Thursday, 18 February 2016

Explicit template instantiation - Exhibit 1

As I promised last time, let's put our design to work on some code.

Back in 2013, I wrote a couple of template functions as a quick solution to a very specific problem - outputting non-ASCII characters on a Windows console in a program compiled with Mingw. Here's the header, and here's the source.

I've now applied the idea from the last post, and changed the code from full inclusion to explicit instantiation. There are other changes to be made, but those will wait.

If you go back in the header's history, you'll see that the previous version used full inclusion. As such, this was included in every translation unit (TU) that used this code:

#include "boost/locale.hpp"
#include "windows.h"
#include <cassert>
#include <locale>
#include <sstream>
#include <string>

Not necessarily outrageous. However, all of this was included because of a couple of functions. Not only that, but because the implementation was in the header, some helper functions had to be declared in the header, too, thus leaking implementation details.

Now, applying our new-fangled design, here's what we get.

Header (win_console_out.h)

Contains just the declaration for the functions.

template <typename CharT>
std::string ConvertOutput(CharT const* s);

template <typename CharT>
std::string ConvertOutput(std::basic_string<CharT> const& s);

template <typename CharT = DefaultCharT, typename T = void>
std::string ConvertOutput(T const& t);

Because the only #include we need is <string>, everything else has been removed from the header.

Source (win_console_out.cpp)

Just as before, contains the non-template helper functions. These are not part of the interface, and were removed from the header.

Implementation (win_console_out.ipp)

Most of the previous content of the header ended up here - all the #includes, the declarations for the helper functions, and the template functions definitions.

Explicit instantiation

Finally, each user of this code will supply its own explicit instantiation.
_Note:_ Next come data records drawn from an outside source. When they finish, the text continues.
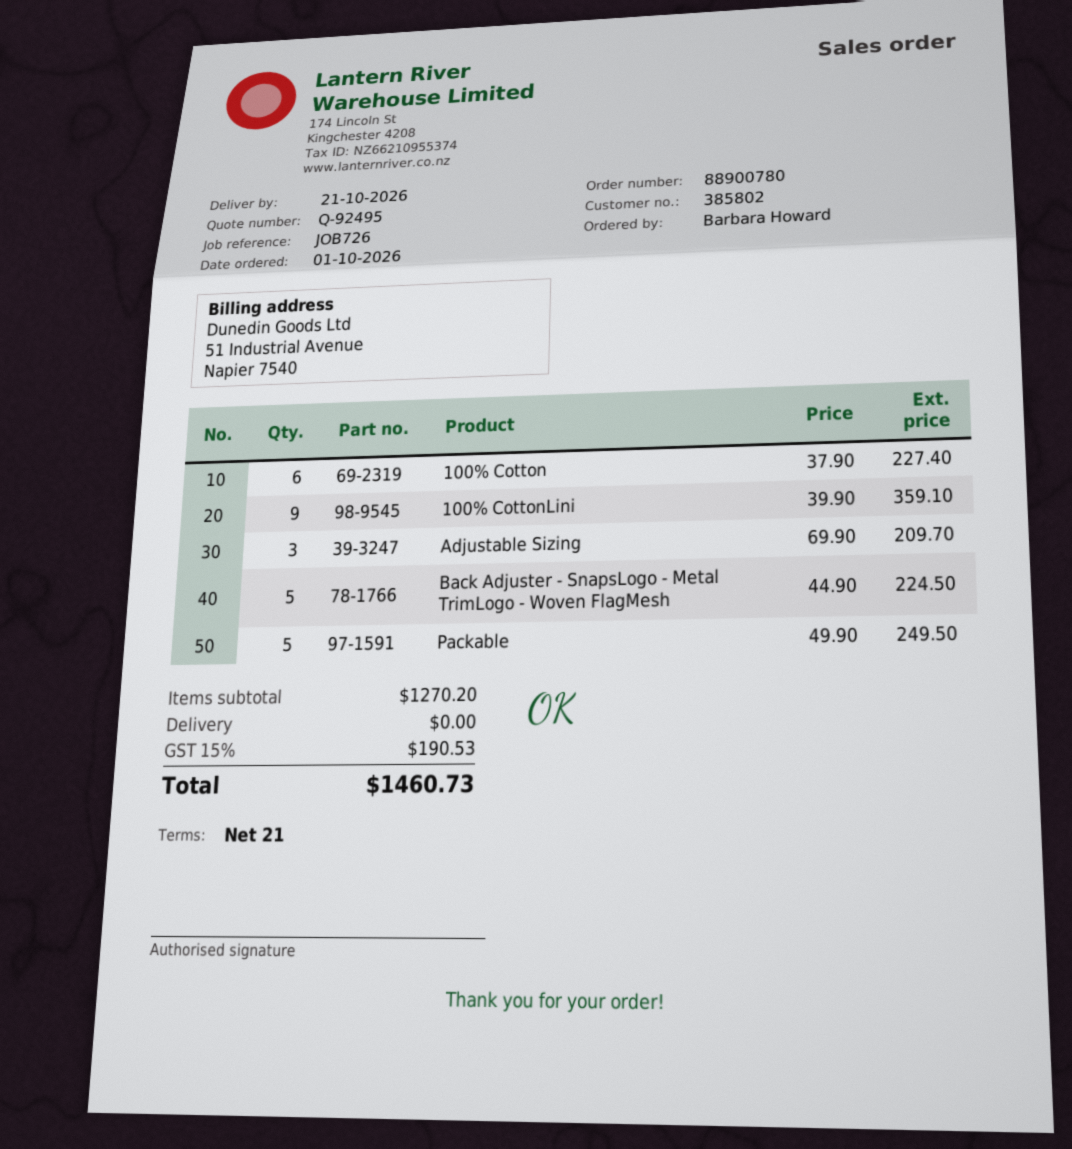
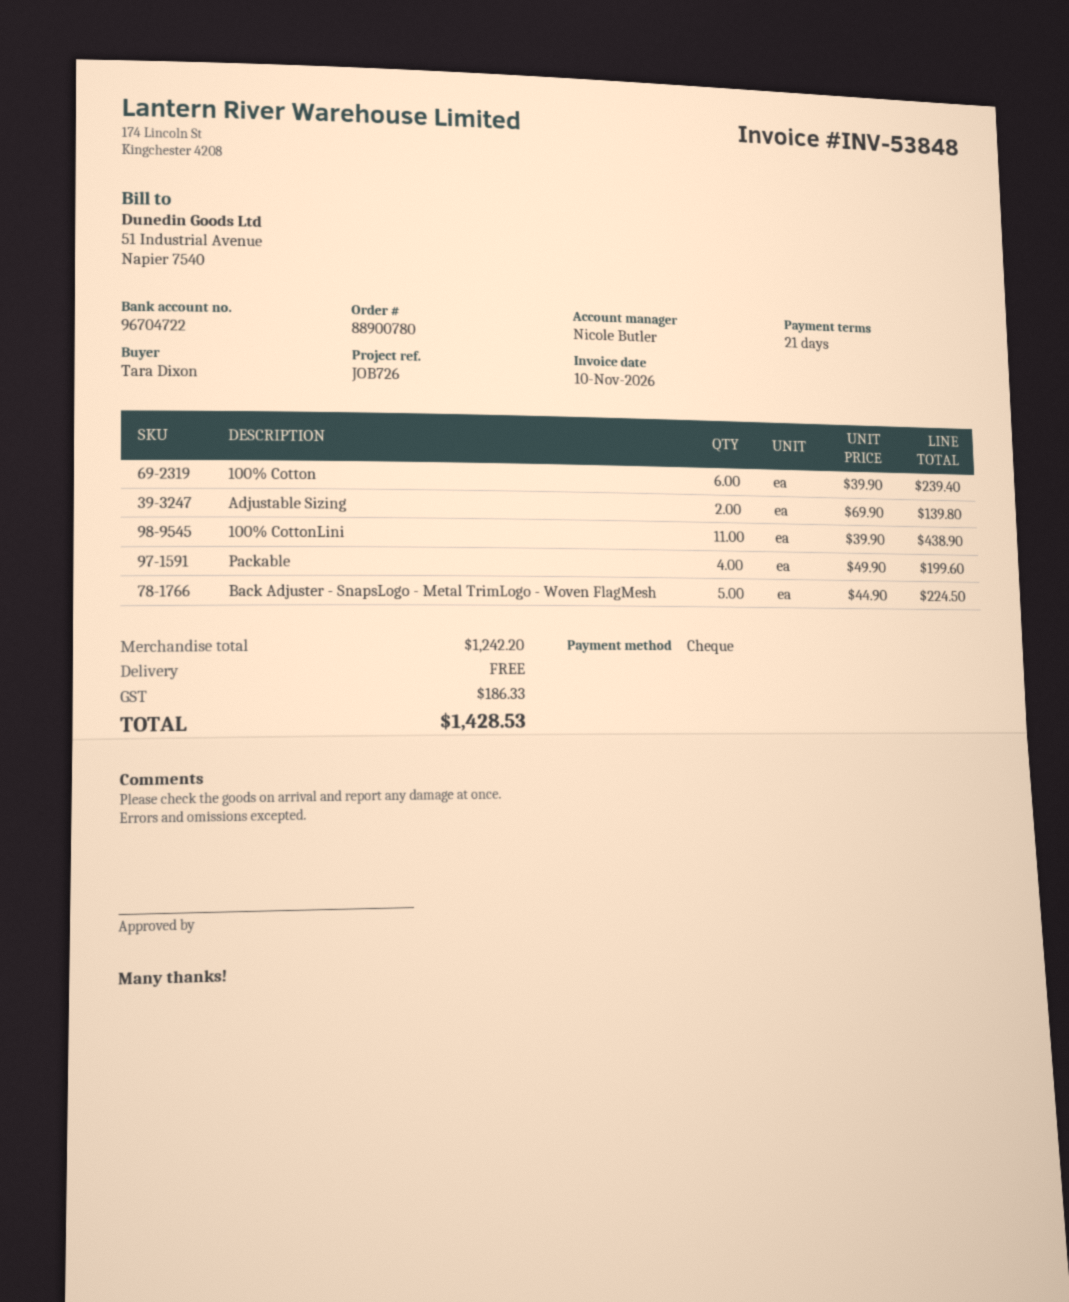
ordered by: Barbara Howard -> Tara Dixon
100% Cotton: 6 x 37.90 = 227.40 -> 6 x 39.90 = 239.40
100% CottonLini: 9 x 39.90 = 359.10 -> 11 x 39.90 = 438.90
Adjustable Sizing: 3 x 69.90 = 209.70 -> 2 x 69.90 = 139.80
Packable: 5 x 49.90 = 249.50 -> 4 x 49.90 = 199.60
subtotal: 1270.20 -> 1242.20
tax: 190.53 -> 186.33
total: 1460.73 -> 1428.53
In this case, you can see here what we're defining:

template std::string ConvertOutput(char const* s);
template std::string ConvertOutput(

    std::basic_string<char> const& s);
template std::string ConvertOutput(wchar_t const* s);
template std::string ConvertOutput(

    std::basic_string<wchar_t> const& s);

And that's it. I'll use my extensive (hah!) body of published code as a test for this design. If it works, I plan to keep using it, in order to reveal its ugly warts.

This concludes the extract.